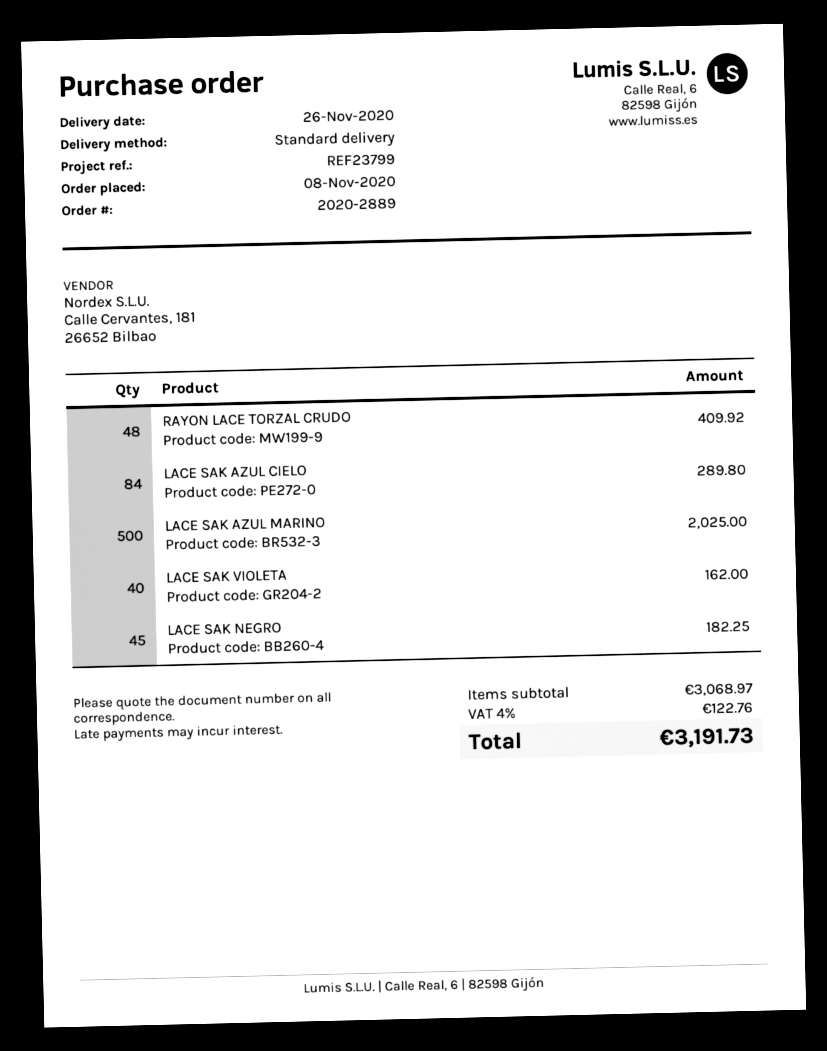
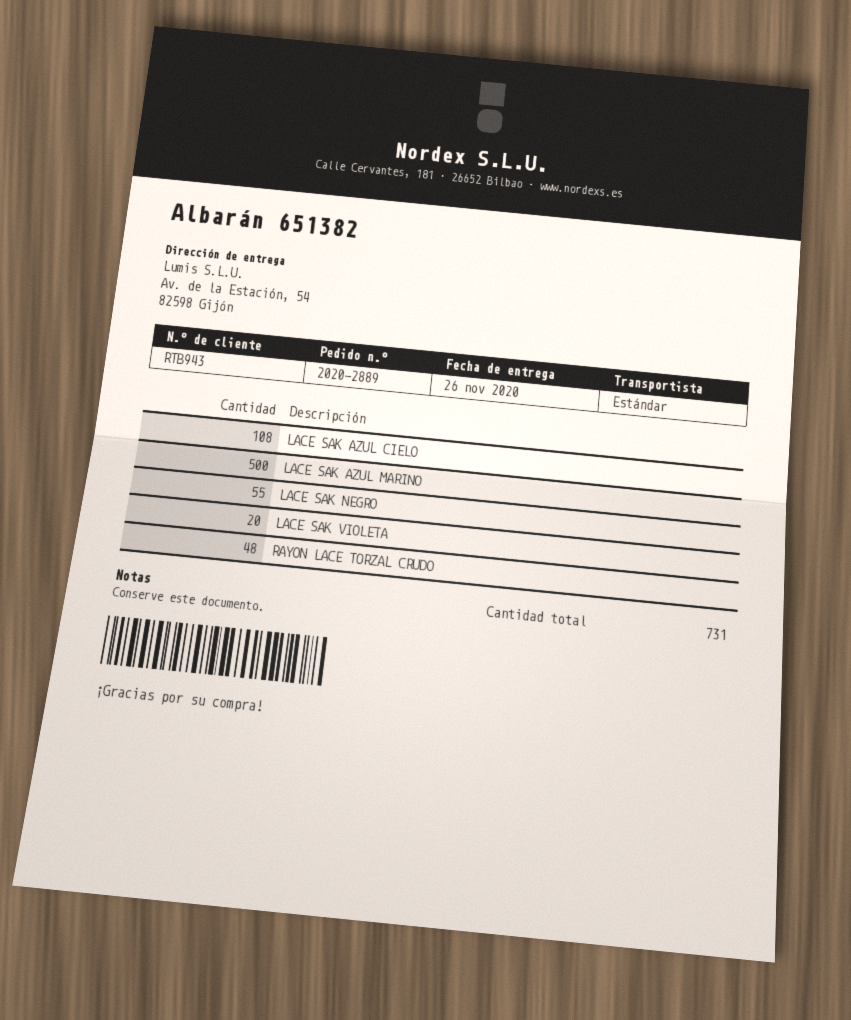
LACE SAK AZUL CIELO: 84 -> 108
LACE SAK VIOLETA: 40 -> 20
LACE SAK NEGRO: 45 -> 55

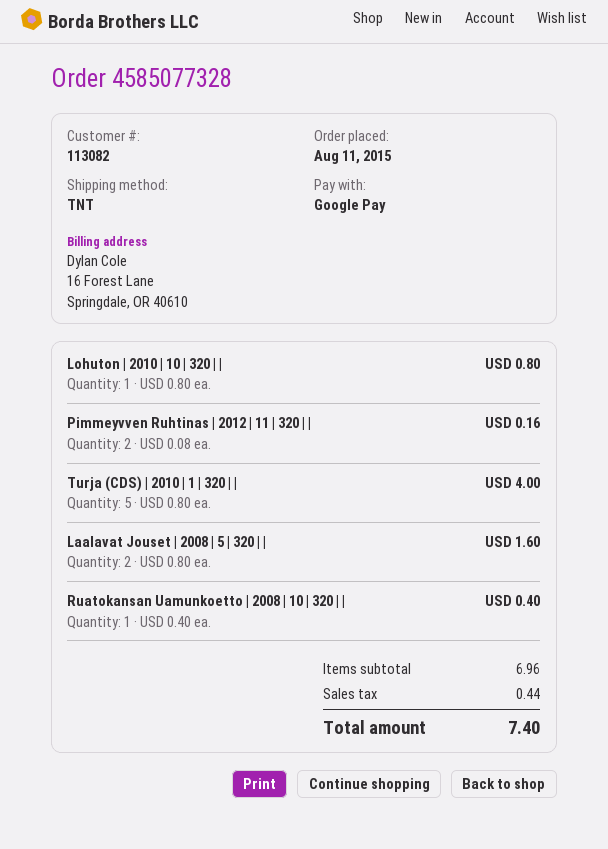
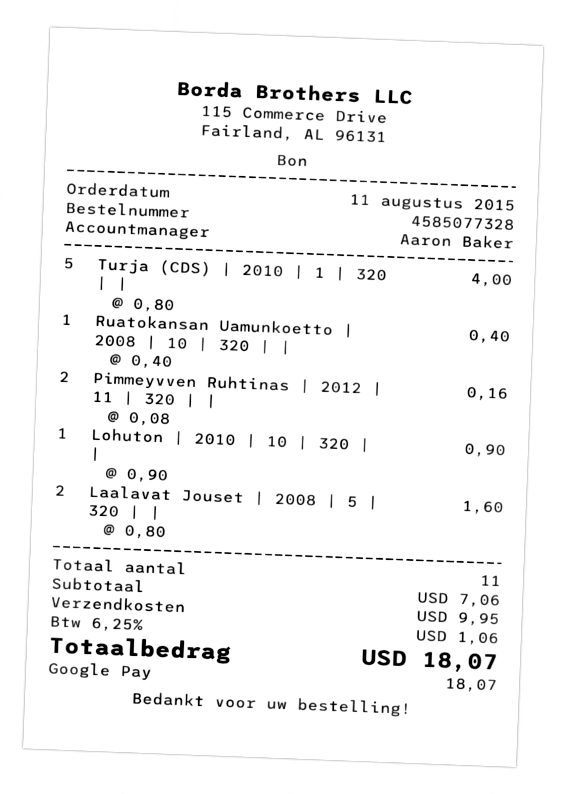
Lohuton | 2010 | 10 | 320 | |: 1 x 0.80 = 0.80 -> 1 x 0.90 = 0.90
subtotal: 6.96 -> 7.06
shipping: none -> 9.95
tax: 0.44 -> 1.06
total: 7.40 -> 18.07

Work to be completed. The reply should contain every line of the material exactly, and no images.

Expected answer.
LACE SAK AZUL CIELO: 84 -> 108
LACE SAK VIOLETA: 40 -> 20
LACE SAK NEGRO: 45 -> 55

Lohuton | 2010 | 10 | 320 | |: 1 x 0.80 = 0.80 -> 1 x 0.90 = 0.90
subtotal: 6.96 -> 7.06
shipping: none -> 9.95
tax: 0.44 -> 1.06
total: 7.40 -> 18.07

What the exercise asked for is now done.